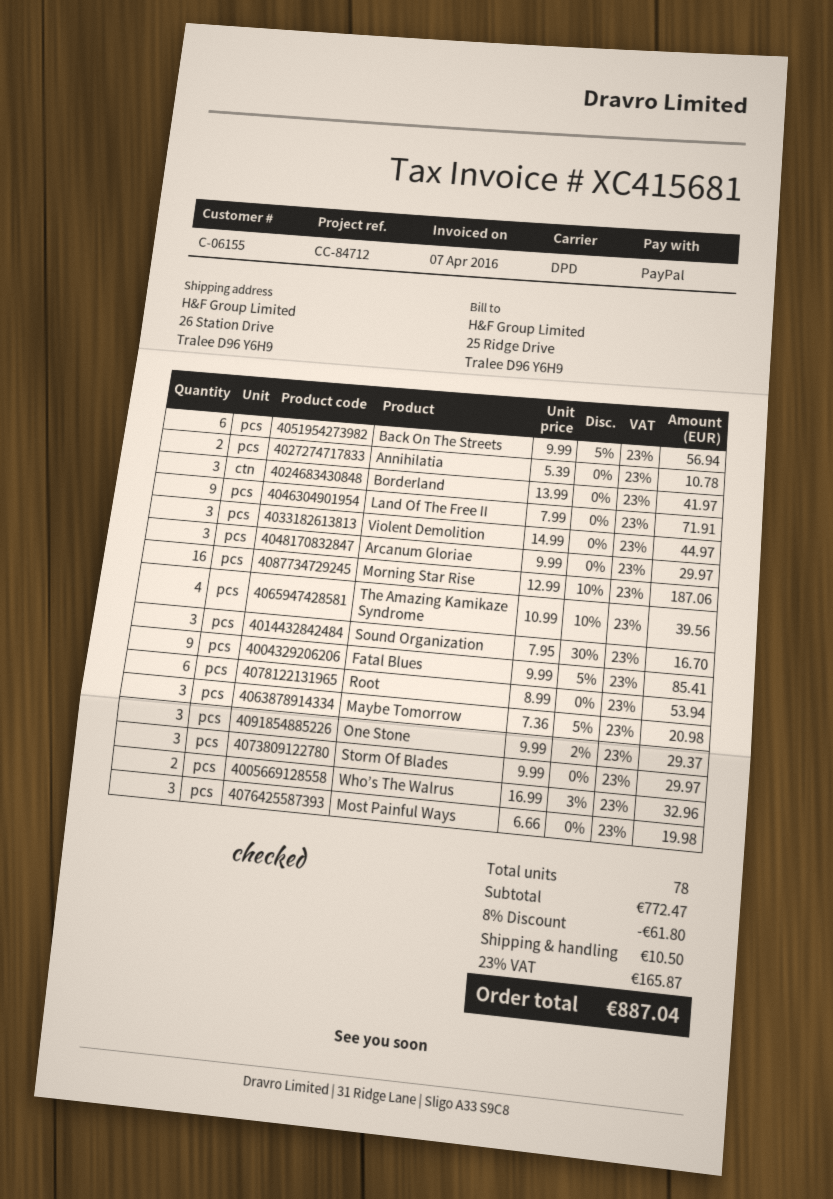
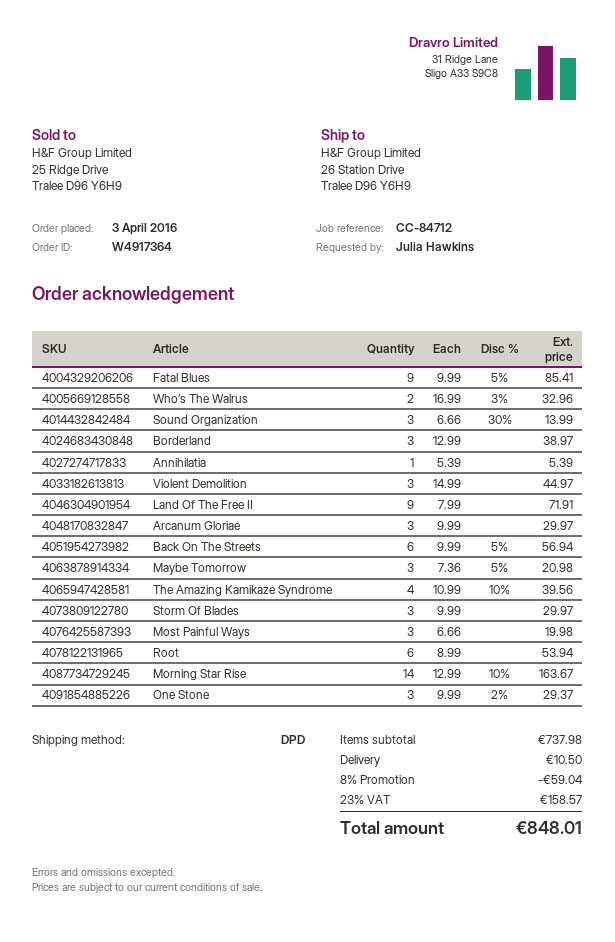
Annihilatia: 2 x 5.39 = 10.78 -> 1 x 5.39 = 5.39
Borderland: 3 x 13.99 = 41.97 -> 3 x 12.99 = 38.97
Morning Star Rise: 16 x 12.99 - 10% = 187.06 -> 14 x 12.99 - 10% = 163.67
Sound Organization: 3 x 7.95 - 30% = 16.70 -> 3 x 6.66 - 30% = 13.99
subtotal: 772.47 -> 737.98
discount: 8% = 61.80 -> 8% = 59.04
tax: 23% = 165.87 -> 23% = 158.57
total: 887.04 -> 848.01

———

Without including any pictures, please restate all the records exactly.

> [Task answer]
Annihilatia: 2 x 5.39 = 10.78 -> 1 x 5.39 = 5.39
Borderland: 3 x 13.99 = 41.97 -> 3 x 12.99 = 38.97
Morning Star Rise: 16 x 12.99 - 10% = 187.06 -> 14 x 12.99 - 10% = 163.67
Sound Organization: 3 x 7.95 - 30% = 16.70 -> 3 x 6.66 - 30% = 13.99
subtotal: 772.47 -> 737.98
discount: 8% = 61.80 -> 8% = 59.04
tax: 23% = 165.87 -> 23% = 158.57
total: 887.04 -> 848.01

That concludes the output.